2025-12-16 06:00:48,274 - INFO - Novel unspliced transcripts will not be reported, set --report_novel_unspliced true to discover them
2025-12-16 06:00:48,274 - INFO - === Spl-IsoQuant pipeline started ===
2025-12-16 06:00:48,274 - INFO - Python version: 3.11.14 | packaged by conda-forge | (main, Oct 22 2025, 22:46:25) [GCC 14.3.0]

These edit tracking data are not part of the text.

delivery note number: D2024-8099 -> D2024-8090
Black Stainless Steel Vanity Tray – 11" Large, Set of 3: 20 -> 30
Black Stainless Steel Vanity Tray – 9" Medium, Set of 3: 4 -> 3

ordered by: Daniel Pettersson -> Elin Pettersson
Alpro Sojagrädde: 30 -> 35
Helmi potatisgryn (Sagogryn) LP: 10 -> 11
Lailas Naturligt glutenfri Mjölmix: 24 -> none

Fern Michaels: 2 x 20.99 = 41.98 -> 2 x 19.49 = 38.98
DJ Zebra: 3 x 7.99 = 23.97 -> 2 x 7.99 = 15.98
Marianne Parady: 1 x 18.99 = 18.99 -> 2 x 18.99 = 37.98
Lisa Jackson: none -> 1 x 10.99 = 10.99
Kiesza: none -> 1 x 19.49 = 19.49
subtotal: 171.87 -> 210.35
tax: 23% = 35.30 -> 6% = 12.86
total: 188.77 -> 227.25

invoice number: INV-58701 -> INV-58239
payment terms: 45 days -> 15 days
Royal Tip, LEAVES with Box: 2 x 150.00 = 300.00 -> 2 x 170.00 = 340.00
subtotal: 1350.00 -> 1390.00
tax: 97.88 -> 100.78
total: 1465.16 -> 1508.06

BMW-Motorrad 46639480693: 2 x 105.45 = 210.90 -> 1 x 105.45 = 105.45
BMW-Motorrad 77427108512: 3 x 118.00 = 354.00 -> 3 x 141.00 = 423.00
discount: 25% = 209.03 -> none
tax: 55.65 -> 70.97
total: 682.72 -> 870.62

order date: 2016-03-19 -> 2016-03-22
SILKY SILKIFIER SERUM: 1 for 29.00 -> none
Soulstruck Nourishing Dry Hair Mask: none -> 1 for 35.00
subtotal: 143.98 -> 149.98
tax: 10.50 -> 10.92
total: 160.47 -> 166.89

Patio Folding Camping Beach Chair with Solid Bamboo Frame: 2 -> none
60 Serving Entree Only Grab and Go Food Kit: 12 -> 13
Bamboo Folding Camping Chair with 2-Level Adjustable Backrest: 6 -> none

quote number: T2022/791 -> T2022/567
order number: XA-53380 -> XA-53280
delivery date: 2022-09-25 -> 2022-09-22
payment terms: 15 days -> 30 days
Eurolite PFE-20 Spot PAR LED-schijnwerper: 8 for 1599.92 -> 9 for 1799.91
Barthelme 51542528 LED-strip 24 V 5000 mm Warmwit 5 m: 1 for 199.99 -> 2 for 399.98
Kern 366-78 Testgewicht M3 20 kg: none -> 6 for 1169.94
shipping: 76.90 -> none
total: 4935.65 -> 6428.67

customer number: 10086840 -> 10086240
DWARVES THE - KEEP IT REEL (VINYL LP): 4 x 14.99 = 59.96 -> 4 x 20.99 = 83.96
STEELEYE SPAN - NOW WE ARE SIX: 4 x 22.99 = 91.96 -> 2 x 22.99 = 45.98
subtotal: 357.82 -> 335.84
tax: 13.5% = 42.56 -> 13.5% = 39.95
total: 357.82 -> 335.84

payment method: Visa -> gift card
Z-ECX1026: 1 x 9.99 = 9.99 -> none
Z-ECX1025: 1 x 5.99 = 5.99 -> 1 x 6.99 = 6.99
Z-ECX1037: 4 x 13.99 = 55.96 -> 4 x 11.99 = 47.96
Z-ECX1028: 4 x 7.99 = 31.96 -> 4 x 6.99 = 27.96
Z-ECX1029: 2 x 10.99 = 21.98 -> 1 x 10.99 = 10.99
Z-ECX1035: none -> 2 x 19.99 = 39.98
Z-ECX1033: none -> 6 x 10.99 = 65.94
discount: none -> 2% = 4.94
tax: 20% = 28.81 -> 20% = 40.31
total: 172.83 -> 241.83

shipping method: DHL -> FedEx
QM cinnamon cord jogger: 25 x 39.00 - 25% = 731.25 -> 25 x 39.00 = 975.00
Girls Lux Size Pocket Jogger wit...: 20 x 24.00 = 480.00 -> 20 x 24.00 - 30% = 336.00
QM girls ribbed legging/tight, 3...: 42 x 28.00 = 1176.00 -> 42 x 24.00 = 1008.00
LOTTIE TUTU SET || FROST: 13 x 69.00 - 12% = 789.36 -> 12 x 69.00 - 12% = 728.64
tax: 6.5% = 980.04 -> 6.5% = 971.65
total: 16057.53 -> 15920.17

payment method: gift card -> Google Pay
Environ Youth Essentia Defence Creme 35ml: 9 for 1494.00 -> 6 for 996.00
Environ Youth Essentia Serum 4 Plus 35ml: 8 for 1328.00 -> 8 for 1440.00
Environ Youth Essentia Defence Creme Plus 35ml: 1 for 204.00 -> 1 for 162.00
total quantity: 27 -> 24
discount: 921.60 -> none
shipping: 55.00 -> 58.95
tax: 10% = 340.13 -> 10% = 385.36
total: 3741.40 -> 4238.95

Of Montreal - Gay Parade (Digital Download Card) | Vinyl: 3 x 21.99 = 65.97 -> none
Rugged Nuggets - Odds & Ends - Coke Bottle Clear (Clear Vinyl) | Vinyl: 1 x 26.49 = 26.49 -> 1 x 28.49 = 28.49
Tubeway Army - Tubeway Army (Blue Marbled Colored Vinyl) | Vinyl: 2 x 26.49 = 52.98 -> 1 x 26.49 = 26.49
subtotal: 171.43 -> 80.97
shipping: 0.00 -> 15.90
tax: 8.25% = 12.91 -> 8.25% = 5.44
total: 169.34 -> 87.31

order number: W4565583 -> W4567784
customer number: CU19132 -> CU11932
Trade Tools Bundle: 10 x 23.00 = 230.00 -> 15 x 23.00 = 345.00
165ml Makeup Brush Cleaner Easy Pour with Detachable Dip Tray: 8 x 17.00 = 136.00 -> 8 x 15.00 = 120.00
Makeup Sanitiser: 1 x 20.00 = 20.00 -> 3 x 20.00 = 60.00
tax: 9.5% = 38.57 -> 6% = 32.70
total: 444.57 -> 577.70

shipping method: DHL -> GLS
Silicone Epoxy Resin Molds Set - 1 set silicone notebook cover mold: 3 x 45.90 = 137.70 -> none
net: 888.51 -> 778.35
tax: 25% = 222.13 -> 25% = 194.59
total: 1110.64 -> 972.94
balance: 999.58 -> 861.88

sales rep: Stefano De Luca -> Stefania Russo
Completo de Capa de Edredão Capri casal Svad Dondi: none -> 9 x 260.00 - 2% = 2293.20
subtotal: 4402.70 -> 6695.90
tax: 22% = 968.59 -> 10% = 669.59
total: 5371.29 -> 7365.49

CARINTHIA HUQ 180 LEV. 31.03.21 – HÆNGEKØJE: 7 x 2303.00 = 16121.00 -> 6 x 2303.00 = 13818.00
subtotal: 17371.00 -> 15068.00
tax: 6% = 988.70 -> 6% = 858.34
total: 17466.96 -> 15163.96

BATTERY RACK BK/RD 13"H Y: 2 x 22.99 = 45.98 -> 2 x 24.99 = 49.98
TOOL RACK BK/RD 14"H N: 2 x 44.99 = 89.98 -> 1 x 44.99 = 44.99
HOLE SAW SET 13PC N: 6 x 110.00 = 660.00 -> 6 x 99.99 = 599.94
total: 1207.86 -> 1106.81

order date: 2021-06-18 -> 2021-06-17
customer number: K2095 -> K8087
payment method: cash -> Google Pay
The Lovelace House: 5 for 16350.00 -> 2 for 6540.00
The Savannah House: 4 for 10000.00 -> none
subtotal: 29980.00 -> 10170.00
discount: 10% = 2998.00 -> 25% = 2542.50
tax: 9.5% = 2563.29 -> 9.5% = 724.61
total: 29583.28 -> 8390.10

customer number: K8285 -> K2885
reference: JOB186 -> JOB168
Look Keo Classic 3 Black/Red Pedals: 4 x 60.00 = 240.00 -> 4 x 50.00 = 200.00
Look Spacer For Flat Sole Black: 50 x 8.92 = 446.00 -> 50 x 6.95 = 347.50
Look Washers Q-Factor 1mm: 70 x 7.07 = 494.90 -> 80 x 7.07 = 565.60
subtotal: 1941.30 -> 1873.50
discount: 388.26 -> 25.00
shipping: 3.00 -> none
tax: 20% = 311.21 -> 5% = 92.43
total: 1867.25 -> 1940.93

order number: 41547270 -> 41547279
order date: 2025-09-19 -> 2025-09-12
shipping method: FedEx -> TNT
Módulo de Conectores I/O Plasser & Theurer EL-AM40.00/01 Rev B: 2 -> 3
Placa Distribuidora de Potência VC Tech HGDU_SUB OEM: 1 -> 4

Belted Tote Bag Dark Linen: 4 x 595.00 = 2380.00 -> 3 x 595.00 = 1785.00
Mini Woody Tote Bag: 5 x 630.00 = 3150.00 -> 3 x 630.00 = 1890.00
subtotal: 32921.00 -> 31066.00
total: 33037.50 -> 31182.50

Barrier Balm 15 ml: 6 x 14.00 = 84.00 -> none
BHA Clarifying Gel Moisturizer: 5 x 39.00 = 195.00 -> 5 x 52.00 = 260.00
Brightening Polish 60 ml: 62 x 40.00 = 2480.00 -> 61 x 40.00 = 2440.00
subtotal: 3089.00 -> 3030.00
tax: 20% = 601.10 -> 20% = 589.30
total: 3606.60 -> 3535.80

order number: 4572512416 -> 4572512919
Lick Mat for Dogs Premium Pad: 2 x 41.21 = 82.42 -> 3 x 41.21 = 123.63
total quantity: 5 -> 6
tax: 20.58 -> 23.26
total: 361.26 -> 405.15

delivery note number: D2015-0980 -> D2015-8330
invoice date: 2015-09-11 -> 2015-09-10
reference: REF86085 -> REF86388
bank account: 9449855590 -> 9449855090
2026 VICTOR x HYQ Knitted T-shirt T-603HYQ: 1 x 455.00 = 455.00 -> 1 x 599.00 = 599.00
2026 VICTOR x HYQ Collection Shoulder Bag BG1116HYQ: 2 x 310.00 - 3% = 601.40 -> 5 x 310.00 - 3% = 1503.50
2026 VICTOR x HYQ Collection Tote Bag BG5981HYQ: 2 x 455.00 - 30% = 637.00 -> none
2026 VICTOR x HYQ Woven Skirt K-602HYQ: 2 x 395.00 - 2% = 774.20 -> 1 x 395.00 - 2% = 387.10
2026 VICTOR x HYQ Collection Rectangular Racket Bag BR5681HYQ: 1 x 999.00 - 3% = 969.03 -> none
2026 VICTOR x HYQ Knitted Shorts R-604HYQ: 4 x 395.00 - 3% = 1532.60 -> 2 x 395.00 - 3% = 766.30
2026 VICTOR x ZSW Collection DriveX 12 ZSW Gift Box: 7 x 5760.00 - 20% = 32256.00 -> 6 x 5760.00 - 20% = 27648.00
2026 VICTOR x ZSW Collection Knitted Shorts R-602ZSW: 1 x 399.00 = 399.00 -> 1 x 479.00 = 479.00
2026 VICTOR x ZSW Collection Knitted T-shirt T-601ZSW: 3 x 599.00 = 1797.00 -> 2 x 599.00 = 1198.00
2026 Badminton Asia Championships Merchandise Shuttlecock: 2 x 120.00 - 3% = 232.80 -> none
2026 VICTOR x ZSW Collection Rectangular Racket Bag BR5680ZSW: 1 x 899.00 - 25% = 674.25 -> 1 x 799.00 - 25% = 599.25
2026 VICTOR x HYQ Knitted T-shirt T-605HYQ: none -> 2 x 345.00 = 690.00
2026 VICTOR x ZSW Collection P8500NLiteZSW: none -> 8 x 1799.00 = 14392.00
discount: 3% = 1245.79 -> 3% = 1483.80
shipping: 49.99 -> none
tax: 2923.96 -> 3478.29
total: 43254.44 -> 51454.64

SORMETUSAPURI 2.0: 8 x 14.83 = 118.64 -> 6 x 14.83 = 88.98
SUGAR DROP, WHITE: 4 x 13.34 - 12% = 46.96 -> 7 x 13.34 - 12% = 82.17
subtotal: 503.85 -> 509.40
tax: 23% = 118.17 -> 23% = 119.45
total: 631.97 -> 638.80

2025-12-16 06:00:48,274 - INFO - gffutils version: 0.13
2025-12-16 06:00:48,274 - INFO - pysam version: 0.23.3
2025-12-16 06:00:48,274 - INFO - pyfaidx version: 0.9.0.3
2025-12-16 06:00:48,298 - INFO - Detecting barcodes
2025-12-16 06:00:48,326 - INFO - Processing /xxxx/sample1.fq.gz
2025-12-16 06:00:48,340 - INFO - Using barcodes from /xxxx/barcodelist
2025-12-16 10:50:24,536 - INFO - Indexed 428882153 barcodes
2025-12-16 10:50:33,129 - INFO - Barcode caller created
After the Barcode caller created log line, the process does not proceed further, and memory usage climbs continuously to 800GB+ (no OOM error yet, but my node’s memory is nearly exhausted).
Questions:
Are there Spl-IsoQuant-specific parameters to optimize memory usage for massive barcode sets (e.g., chunked barcode processing, lightweight indexing, or barcode filtering)?
Is there a way to preprocess the 428M barcode list to reduce memory load without losing valid barcodes for StereoSeq data?
What is the recommended memory configuration for running Spl-IsoQuant with a ~400M barcode library (StereoSeq full-chip data)?